**Problem details**
What lines of the data below hold "cursor"? Show them.

START Entries provided

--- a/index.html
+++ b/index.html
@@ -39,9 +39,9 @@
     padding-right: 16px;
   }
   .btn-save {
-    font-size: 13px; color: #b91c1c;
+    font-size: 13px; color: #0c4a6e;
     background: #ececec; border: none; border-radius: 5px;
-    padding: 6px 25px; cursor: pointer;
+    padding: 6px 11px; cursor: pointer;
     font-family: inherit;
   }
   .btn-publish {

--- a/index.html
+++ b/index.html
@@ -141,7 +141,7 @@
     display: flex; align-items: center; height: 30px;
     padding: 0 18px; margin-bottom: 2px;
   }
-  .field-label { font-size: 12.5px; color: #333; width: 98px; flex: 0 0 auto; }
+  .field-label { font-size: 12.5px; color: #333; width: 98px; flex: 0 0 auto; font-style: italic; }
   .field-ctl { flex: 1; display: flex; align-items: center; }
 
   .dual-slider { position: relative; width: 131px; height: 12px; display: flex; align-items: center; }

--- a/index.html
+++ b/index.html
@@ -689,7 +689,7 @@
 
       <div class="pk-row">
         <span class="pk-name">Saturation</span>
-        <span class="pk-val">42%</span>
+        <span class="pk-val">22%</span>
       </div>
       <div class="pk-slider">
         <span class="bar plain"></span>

END Entries provided
START Entries provided

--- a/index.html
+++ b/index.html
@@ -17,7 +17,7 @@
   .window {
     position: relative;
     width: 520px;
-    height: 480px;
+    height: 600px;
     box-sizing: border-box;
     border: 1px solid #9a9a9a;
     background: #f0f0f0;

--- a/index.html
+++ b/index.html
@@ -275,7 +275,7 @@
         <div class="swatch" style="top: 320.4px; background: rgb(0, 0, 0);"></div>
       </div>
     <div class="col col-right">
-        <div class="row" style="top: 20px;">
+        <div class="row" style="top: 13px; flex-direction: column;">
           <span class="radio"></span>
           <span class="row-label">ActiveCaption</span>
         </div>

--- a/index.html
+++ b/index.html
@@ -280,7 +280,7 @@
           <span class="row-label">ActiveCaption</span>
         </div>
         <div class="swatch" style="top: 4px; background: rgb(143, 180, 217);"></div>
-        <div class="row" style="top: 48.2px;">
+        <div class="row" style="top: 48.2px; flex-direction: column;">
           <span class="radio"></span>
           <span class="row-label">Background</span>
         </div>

END Entries provided

**Result**
-    padding: 6px 25px; cursor: pointer;
+    padding: 6px 11px; cursor: pointer;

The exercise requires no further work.